§ What is being asked: Make a verbatim copy of the records; pictures stay out.

##### Provided data

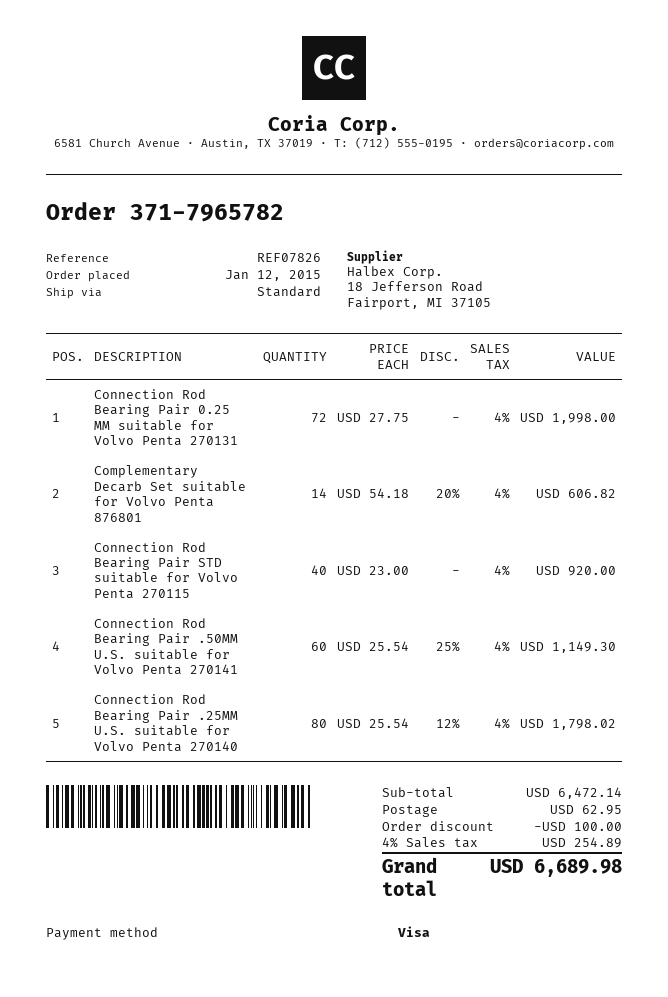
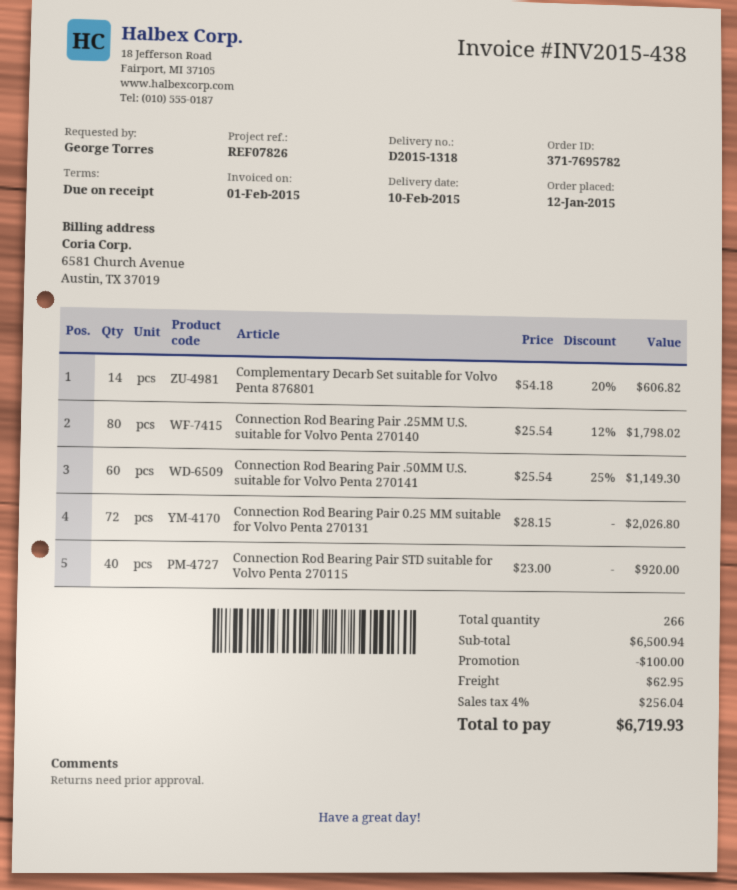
order number: 371-7965782 -> 371-7695782
Connection Rod Bearing Pair 0.25 MM suitable for Volvo Penta 270131: 72 x 27.75 = 1998.00 -> 72 x 28.15 = 2026.80
subtotal: 6472.14 -> 6500.94
tax: 4% = 254.89 -> 4% = 256.04
total: 6689.98 -> 6719.93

##########

§ Answer:
order number: 371-7965782 -> 371-7695782
Connection Rod Bearing Pair 0.25 MM suitable for Volvo Penta 270131: 72 x 27.75 = 1998.00 -> 72 x 28.15 = 2026.80
subtotal: 6472.14 -> 6500.94
tax: 4% = 254.89 -> 4% = 256.04
total: 6689.98 -> 6719.93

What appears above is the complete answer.